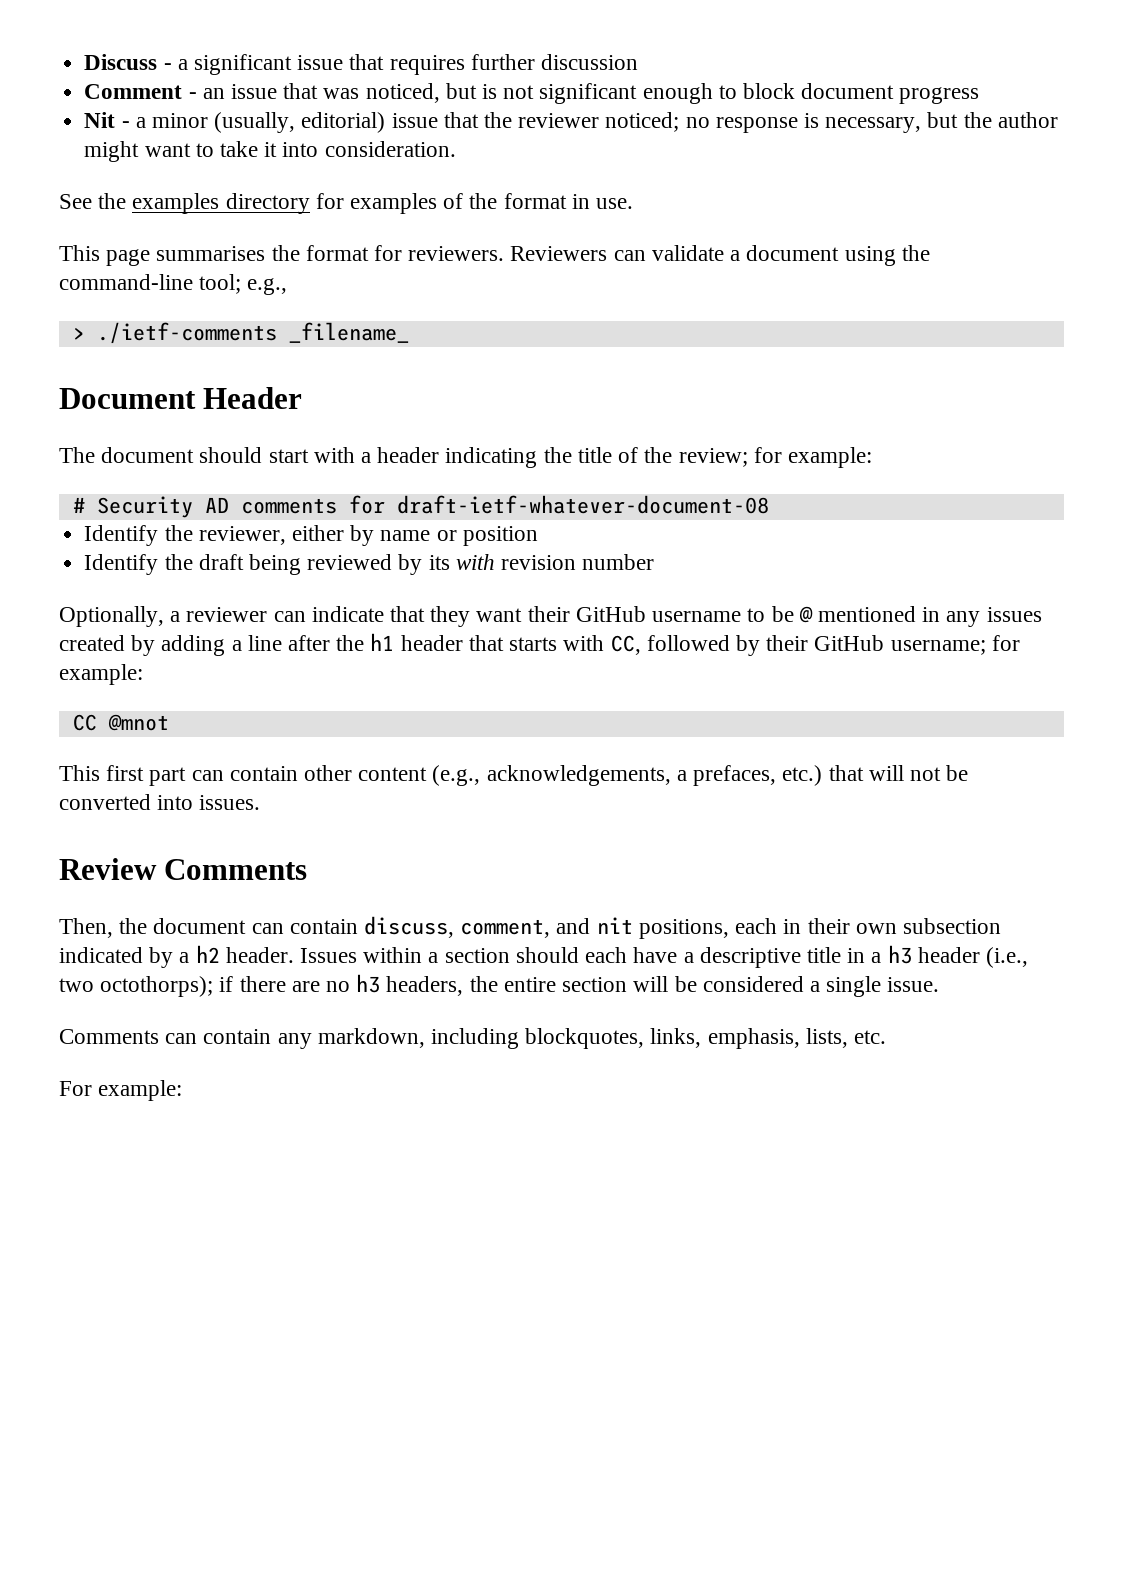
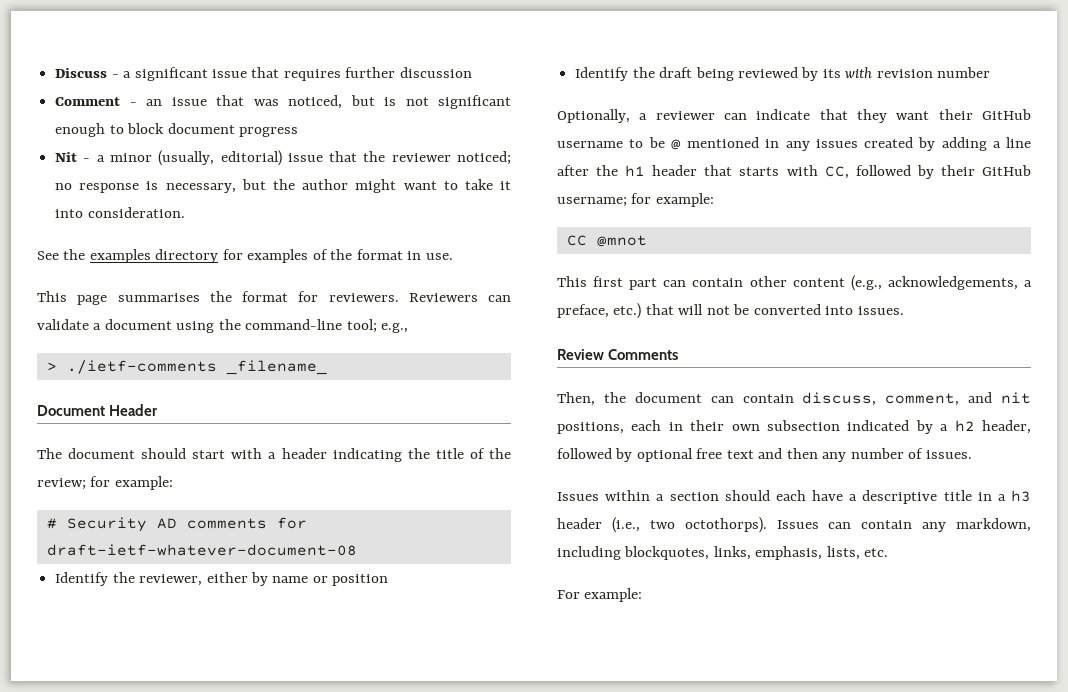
- This first part can contain other content (e.g., acknowledgements, a prefaces, etc.) that will not be converted into issues.
+ This first part can contain other content (e.g., acknowledgements, a preface, etc.) that will not be converted into issues.
- Then, the document can contain discuss, comment, and nit positions, each in their own subsection indicated by a h2 header. Issues within a section should each have a descriptive title in a h3 header (i.e., two octothorps); if there are no h3 headers, the entire section will be considered a single issue.
- Comments can contain any markdown, including blockquotes, links, emphasis, lists, etc.
+ Then, the document can contain discuss, comment, and nit positions, each in their own subsection indicated by a h2 header, followed by optional free text and then any number of issues.
+ Issues within a section should each have a descriptive title in a h3 header (i.e., two octothorps). Issues can contain any markdown, including blockquotes, links, emphasis, lists, etc.

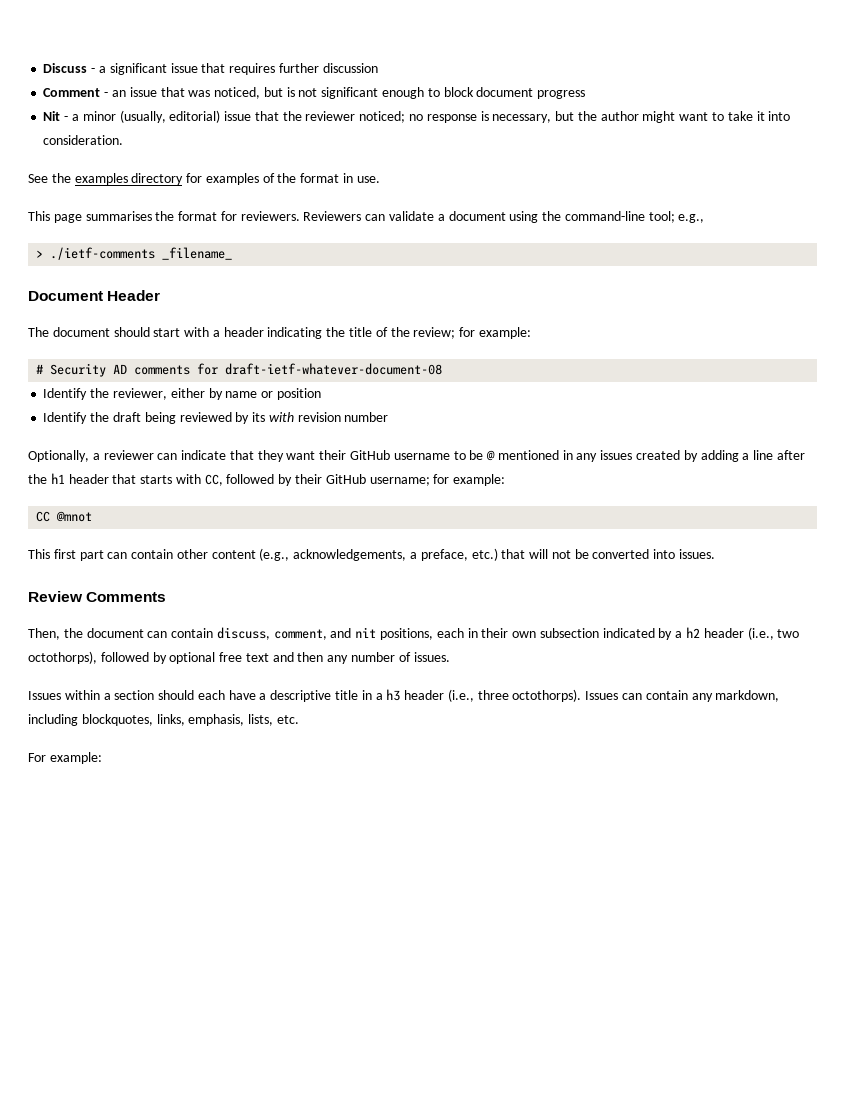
- Then, the document can contain discuss, comment, and nit positions, each in their own subsection indicated by a h2 header, followed by optional free text and then any number of issues.
+ Then, the document can contain discuss, comment, and nit positions, each in their own subsection indicated by a h2 header (i.e., two octothorps), followed by optional free text and then any number of issues.
- Issues within a section should each have a descriptive title in a h3 header (i.e., two octothorps).
+ Issues within a section should each have a descriptive title in a h3 header (i.e., three octothorps).

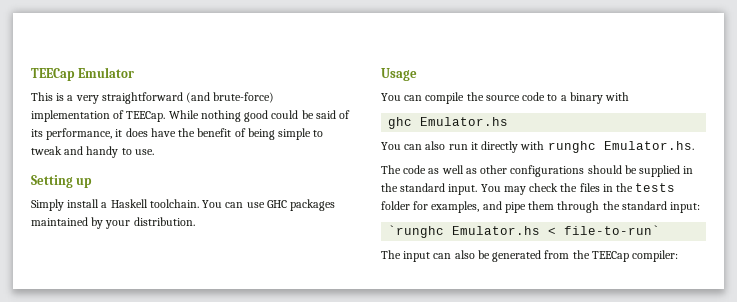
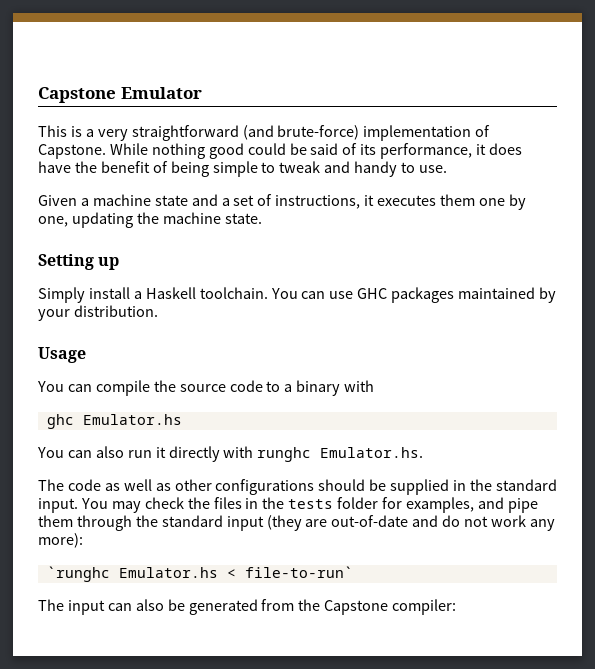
- TEECap Emulator
+ Capstone Emulator
- This is a very straightforward (and brute-force) implementation of TEECap.
+ This is a very straightforward (and brute-force) implementation of Capstone.
+ Given a machine state and a set of instructions, it executes them one by one, updating the machine state.
- You may check the files in the tests folder for examples, and pipe them through the standard input:
+ You may check the files in the tests folder for examples, and pipe them through the standard input (they are out-of-date and do not work any more):
- The input can also be generated from the TEECap compiler:
+ The input can also be generated from the Capstone compiler:

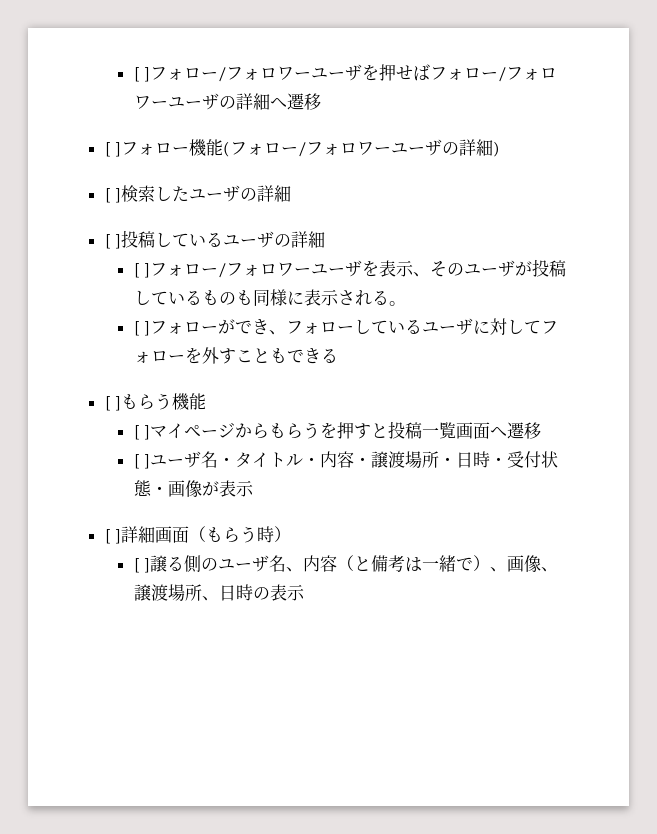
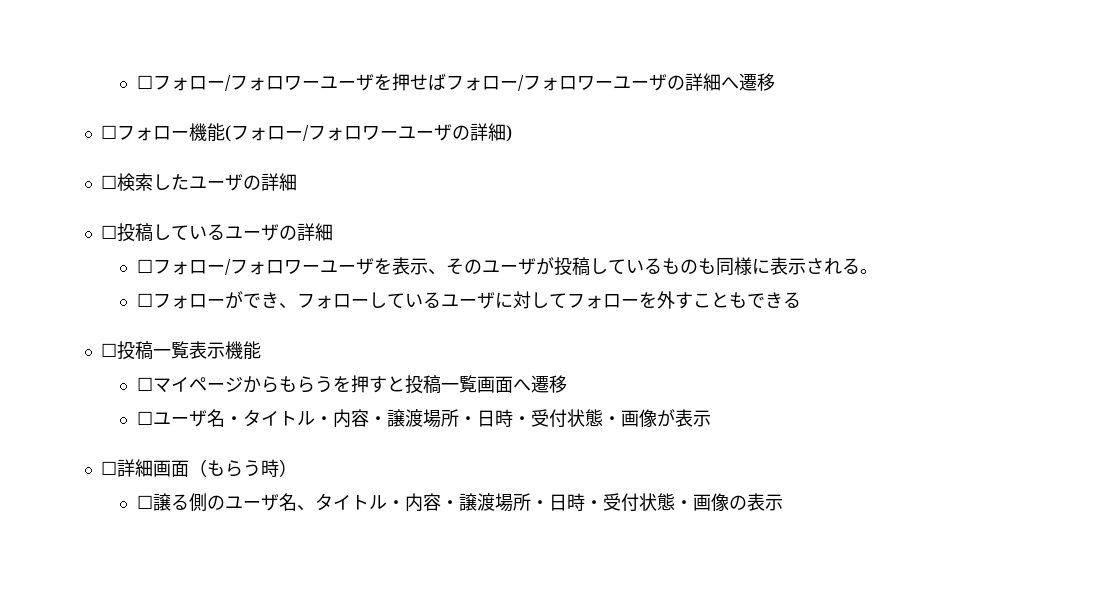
- [ ]フォロー/フォロワーユーザを押せばフォロー/フォロワーユーザの詳細へ遷移
+ ☐フォロー/フォロワーユーザを押せばフォロー/フォロワーユーザの詳細へ遷移
- [ ]フォロー機能(フォロー/フォロワーユーザの詳細)
+ ☐フォロー機能(フォロー/フォロワーユーザの詳細)
- [ ]検索したユーザの詳細
+ ☐検索したユーザの詳細
- [ ]投稿しているユーザの詳細
+ ☐投稿しているユーザの詳細
- [ ]フォロー/フォロワーユーザを表示、そのユーザが投稿しているものも同様に表示される。
+ ☐フォロー/フォロワーユーザを表示、そのユーザが投稿しているものも同様に表示される。
- [ ]フォローができ、フォローしているユーザに対してフォローを外すこともできる
+ ☐フォローができ、フォローしているユーザに対してフォローを外すこともできる
- [ ]もらう機能
+ ☐投稿一覧表示機能
- [ ]マイページからもらうを押すと投稿一覧画面へ遷移
+ ☐マイページからもらうを押すと投稿一覧画面へ遷移
- [ ]ユーザ名・タイトル・内容・譲渡場所・日時・受付状態・画像が表示
+ ☐ユーザ名・タイトル・内容・譲渡場所・日時・受付状態・画像が表示
- [ ]詳細画面（もらう時）
+ ☐詳細画面（もらう時）
- [ ]譲る側のユーザ名、内容（と備考は一緒で）、画像、譲渡場所、日時の表示
+ ☐譲る側のユーザ名、タイトル・内容・譲渡場所・日時・受付状態・画像の表示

───

— TASK STATEMENT —
When the word "フォロー機能" appears in a line of the data, that line is counted; report the number only.

— ANSWER AREA —
2